A presidente lembra que há dificuldades na economia pelo mundo, mas admite também que a crise é consequência da estratégia do governo brasileiro nos últimos anos. "As dificuldades e desafios resultam de longo período em que o governo entendeu que deveria gastar o que fosse preciso para garantir o emprego e a renda do trabalhador, a continuidade dos investimentos e dos programas sociais. Agora temos de reavaliar todas essas medidas e reduzir as que devem ser reduzidas."
Dilma afirma que a situação exige "remédios amargos", mas "indispensáveis". "As medidas que estamos adotando são necessárias para botar a casa em ordem, reduzir a inflação por exemplo", reforça. E, em diversos momentos, destaca que a saída é a união do povo. "O esforço de todos nós é que vai nos levar a superar esse momento", diz.
Em dia de novos protestos contra seu governo, tanto de movimentos pró-impeachment, como de movimentos sociais que criticam o ajuste fiscal com cortes a programas de moradias, Dilma apareceu no vídeo que não tem vermelho em nenhum ponto, afastando a associação com o PT. Em sua fala, Dilma se coloca como a liderança adequada para conduzir o País na saída da crise. "Me sinto preparada para conduzir o Brasil no caminho de um novo ciclo de crescimento, ampliando as oportunidades para nosso povo subir na vida, com mais e melhores empregos", afirma.
A presidente reitera as conquistas dos últimos 12 anos, sem contudo citar sua legenda. Lembra que milhões foram tirados da miséria e alçados à classe média, mas lembra que ainda há muito a se fazer, por exemplo na educação, e que isso passa por correções na economia. Mas frisa que não abrirá mão da "alma e do caráter" de seu governo, que é gerar oportunidades via programas sociais.
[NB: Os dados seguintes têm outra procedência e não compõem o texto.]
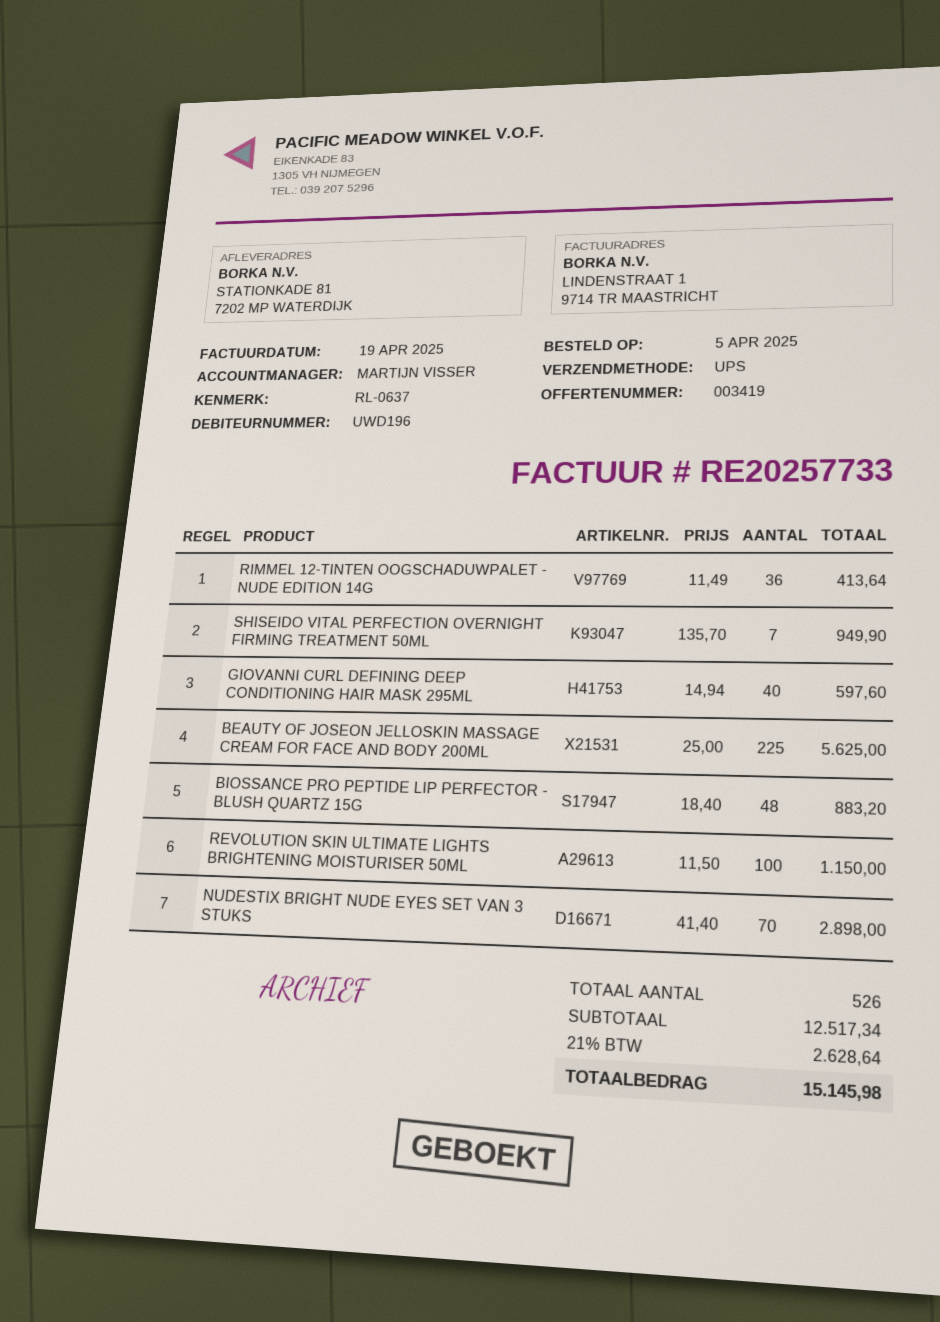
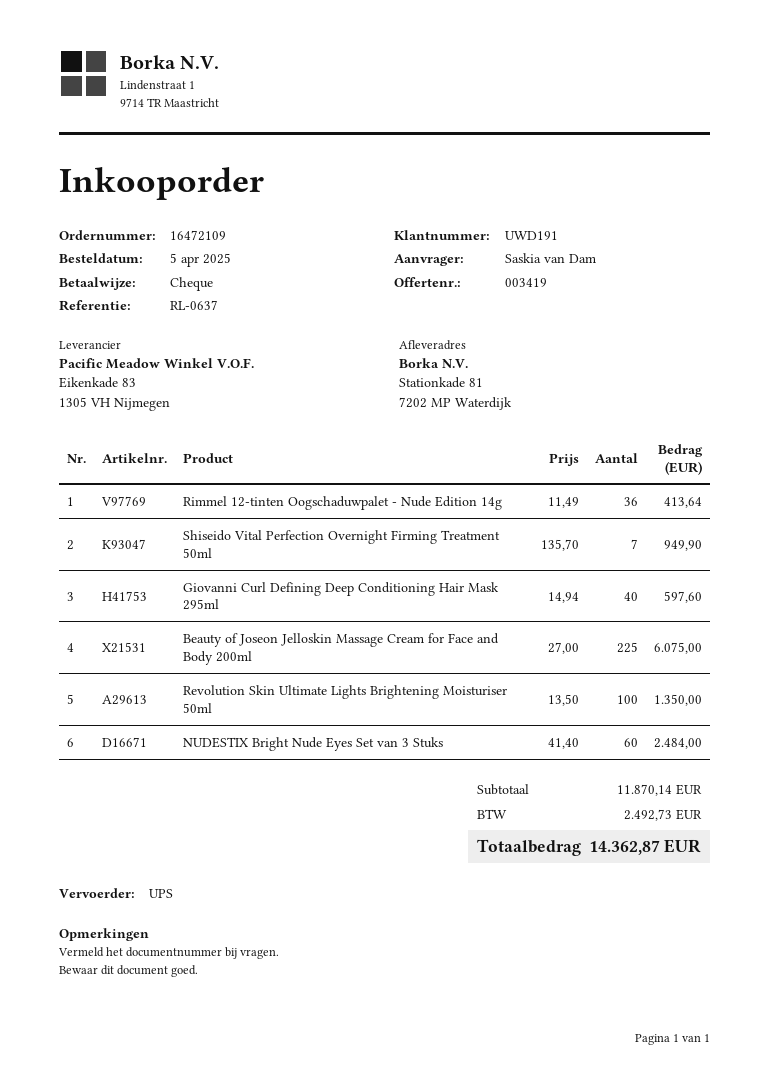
customer number: UWD196 -> UWD191
BEAUTY OF JOSEON JELLOSKIN MASSAGE CREAM FOR FACE AND BODY 200ML: 225 x 25.00 = 5625.00 -> 225 x 27.00 = 6075.00
BIOSSANCE PRO PEPTIDE LIP PERFECTOR - BLUSH QUARTZ 15G: 48 x 18.40 = 883.20 -> none
REVOLUTION SKIN ULTIMATE LIGHTS BRIGHTENING MOISTURISER 50ML: 100 x 11.50 = 1150.00 -> 100 x 13.50 = 1350.00
NUDESTIX BRIGHT NUDE EYES SET VAN 3 STUKS: 70 x 41.40 = 2898.00 -> 60 x 41.40 = 2484.00
subtotal: 12517.34 -> 11870.14
tax: 2628.64 -> 2492.73
total: 15145.98 -> 14362.87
Dilma destacou a celebração da Independência do Brasil e, com o gancho, elogiou a capacidade do brasileiro de "lutar e conviver com a diversidade, tolerante em face às diferenças e respeitoso na defesa de ideias". A fala funciona como uma vacina contra manifestações de volta à ditadura militar que, apesar de minoritárias pelo País, ganharam destaque nos desfiles de ontem. Segundo a presidente, a população deve permanecer "firme na defesa da maior conquista alcançada e pela qual devemos zelar permanentemente: a democracia e a adoção do voto popular" - referência também à legitimidade de seu mandato, conquistado nas urnas.